Se-heon menutup mulutnya mendengar perkataan Tae-seo sambil menggelengkan kepalanya. Melihat keberanian Han-soo yang tidak kalah dari Tae-seo yang licik, dia pikir mereka memang berteman.
“Aku berteman dengannya karena aku tidak punya pilihan, bukan karena kami sama.”
“Yoon Tae-seo, kamu tidak punya filter bahkan di depan orang lain.”
“Kamu tidak dalam posisi untuk mengatakan hal itu ketika kamu menghitung hari pertama dari hari ini.”
Tae-seo mendecakkan lidahnya seolah-olah mengetahui semua maksud Han-soo. Pria yang ingin berkenalan dengan Se-heon itu berbeda dengan dirinya.
“Jangan minta nomor telepon hyung.”
“Pelit sekali….”
Han-soo, yang sudah setengah jalan mengeluarkan ponselnya dari sakunya, menggerutu dan memasukkannya kembali.
Tae-seo, melihat Han-soo sudah tenang, menoleh ke Se-heon.
“Hyung, kamu terlambat.”
“Aku terlambat karena aku membeli ini.”
Se-heon meletakkan kantong kertas yang dipegangnya di satu tangan. Sebelum mengeluarkan isinya, Tae-seo melirik ke dalam dan memasukkan tangannya, sambil tersenyum. Tae-seo mengeluarkan kotak itu dan membuka tutupnya dengan penuh harap. Melihat donat-donat yang tersusun rapi, Tae-seo menoleh ke arah Se-heon.
“Kupikir kamu tidak akan bisa membelinya, tetapi ternyata kamu benar-benar membelinya. Antrean di toko ini sangat panjang….”
“Jangan pikirkan itu dan katakan saja padaku.
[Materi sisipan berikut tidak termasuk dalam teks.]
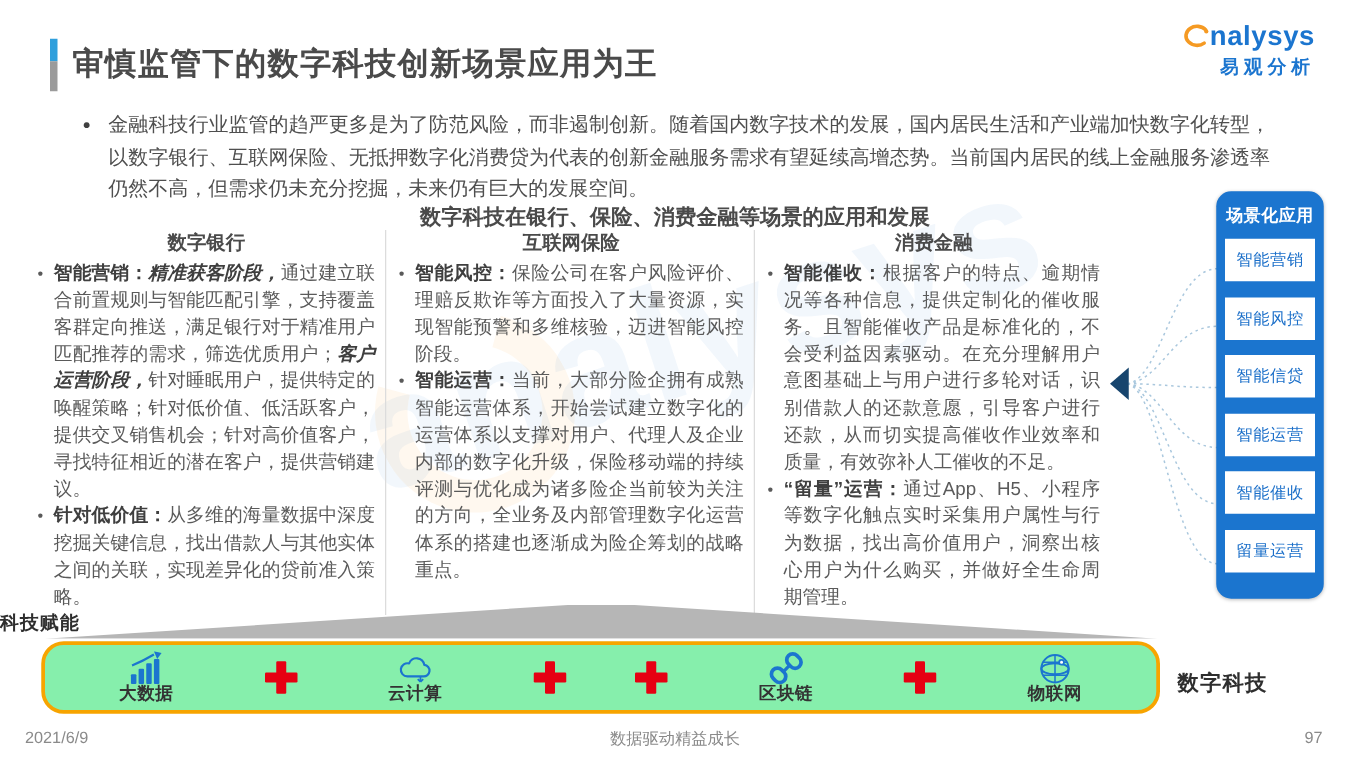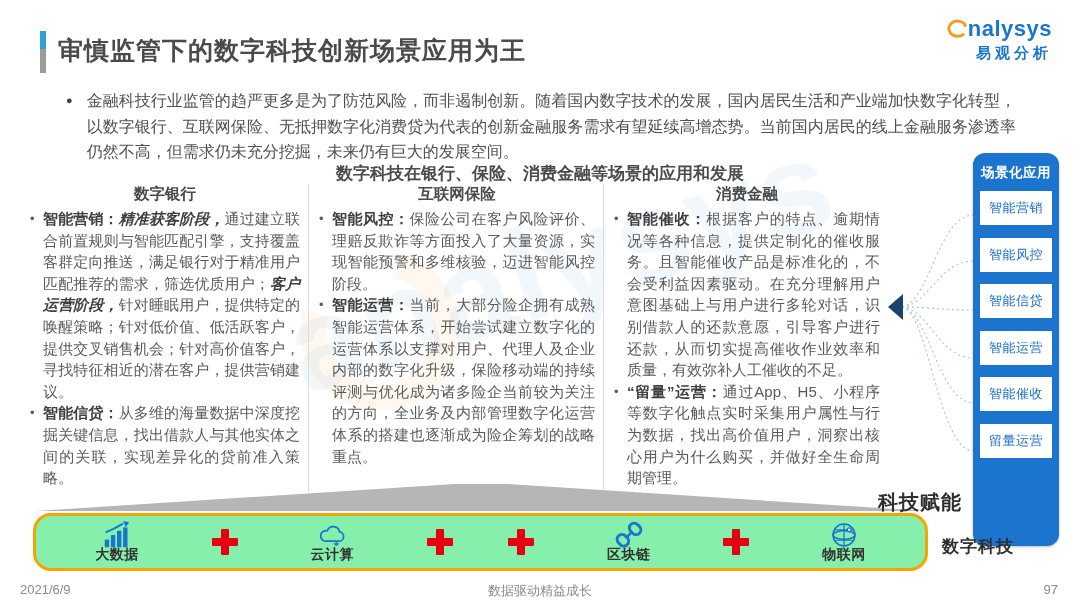--- a/index.html
+++ b/index.html
@@ -46,33 +46,33 @@
   .col-item { display:flex; }
   .col-item .b { color:#5a5a5a; font-size:13px; line-height:21.6px; width:13px; flex:none; }
   .col-item p { font-size:15px; line-height:21.6px; color:#5a5a5a; text-align:justify; }
   .seg-term { font-weight:bold; color:#3f3f3f; }
   .seg-em { font-weight:bold; font-style:italic; color:#3f3f3f; }
 
   
   .connector { position:absolute; left:886px; top:190px; width:88px; height:290px; }
 
   
-  .scenario { position:absolute; left:973px; top:153px; width:86px; height:393px;
+  .scenario { position:absolute; left:973px; top:153px; width:86px; height:326px;
     background:#1b75cf; border-radius:12px; padding:8px 7px 6px 7px; box-shadow:0 1px 3px rgba(0,0,0,0.25); }
   .scenario-header { color:#ffffff; font-size:13.5px; font-weight:bold; text-align:center; margin:3px 0 9px 0; letter-spacing:0.5px; }
   .scenario-btn { background:#ffffff; border-radius:0; height:34px; margin-bottom:12.5px;
     display:flex; align-items:center; justify-content:center;
     color:#1b6fc9; font-size:13px; letter-spacing:0.5px; }
   .scenario-btn:last-child { margin-bottom:0; }
 
   
   .band { position:absolute; left:36px; top:484px; width:890px; height:27px; background:#b6b6b6;
     -webkit-clip-path:polygon(0 100%, 47% 0, 53% 0, 100% 100%); clip-path:polygon(0 100%, 47% 0, 53% 0, 100% 100%); }
-  .band-label { position:absolute; left:0; top:489px; width:962px; text-align:right;
-    font-size:20px; font-weight:bold; color:#2e2e2e; letter-spacing:1px; }
+  .band-label { position:absolute; left:0; top:489px; width:962px; text-align:left;
+    font-size:15px; font-weight:bold; color:#2e2e2e; letter-spacing:1px; }
 
   
   .tech-box { position:absolute; left:33px; top:513px; width:895px; height:58px;
     border:3px solid #f7a400; border-radius:18px; background:#86efac;
     display:flex; align-items:center; justify-content:space-between; padding:0 42px; }
   .tech-item { display:flex; flex-direction:column; align-items:center; width:78px; }
   .tech-item svg { width:28px; height:28px; margin-bottom:-3px; }
   .tech-item .lbl { font-size:14px; font-weight:bold; color:#333333; letter-spacing:0.5px; }
   .plus { position:relative; width:26px; height:26px; flex:none; }
   .plus::before, .plus::after { content:""; position:absolute; background:#e60012; border-radius:1px; }
@@ -121,21 +121,21 @@
 
   <div class="columns" id="columns">
       <div class="col col-1">
         <div class="col-header">数字银行</div>
         <div class="col-item">
           <span class="b">•</span>
           <p><span class="seg-term">智能营销：</span><span class="seg-em">精准获客阶段，</span><span class="seg-normal">通过建立联合前置规则与智能匹配引擎，支持覆盖客群定向推送，满足银行对于精准用户匹配推荐的需求，筛选优质用户；</span><span class="seg-em">客户运营阶段，</span><span class="seg-normal">针对睡眠用户，提供特定的唤醒策略；针对低价值、低活跃客户，提供交叉销售机会；针对高价值客户，寻找特征相近的潜在客户，提供营销建议。</span></p>
         </div>
         <div class="col-item">
           <span class="b">•</span>
-          <p><span class="seg-term">智能信贷：</span><span class="seg-normal">从多维的海量数据中深度挖掘关键信息，找出借款人与其他实体之间的关联，实现差异化的贷前准入策略。</span></p>
+          <p><span class="seg-term">针对低价值：</span><span class="seg-normal">从多维的海量数据中深度挖掘关键信息，找出借款人与其他实体之间的关联，实现差异化的贷前准入策略。</span></p>
         </div>
       </div>
       <div class="col col-2">
         <div class="col-header">互联网保险</div>
         <div class="col-item">
           <span class="b">•</span>
           <p><span class="seg-term">智能风控：</span><span class="seg-normal">保险公司在客户风险评价、理赔反欺诈等方面投入了大量资源，实现智能预警和多维核验，迈进智能风控阶段。</span></p>
         </div>
         <div class="col-item">
           <span class="b">•</span>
Aku akan membelikanmu sebanyak yang kamu mau.”
“Itu meyakinkan.”
Tae-seo mencoba meraih donat dengan tangan kosong, tetapi Se-heon meraih tangannya.
“Tunggu sebentar.”
Saat Tae-seo menatapnya, bertanya-tanya mengapa, Se-heon mengambil kotak itu darinya. Kemudian Se-heon menaruh kotak itu di depannya sehingga terlihat jelas.
“Akan lebih baik jika dipotong-potong kecil saja, tapi aku rasa kamu tidak akan menunggunya….”
Dia mengambil sebuah donat dari kotak dan mendekatkannya ke mulut Tae-seo. Donat itu menyentuh bibir bawah Tae-seo. Saat aroma manis tercium, Se-heon bergumam pelan.
“Aku tidak suka bedak menempel di tanganku, tetapi bubuk gula juga menggangguku.”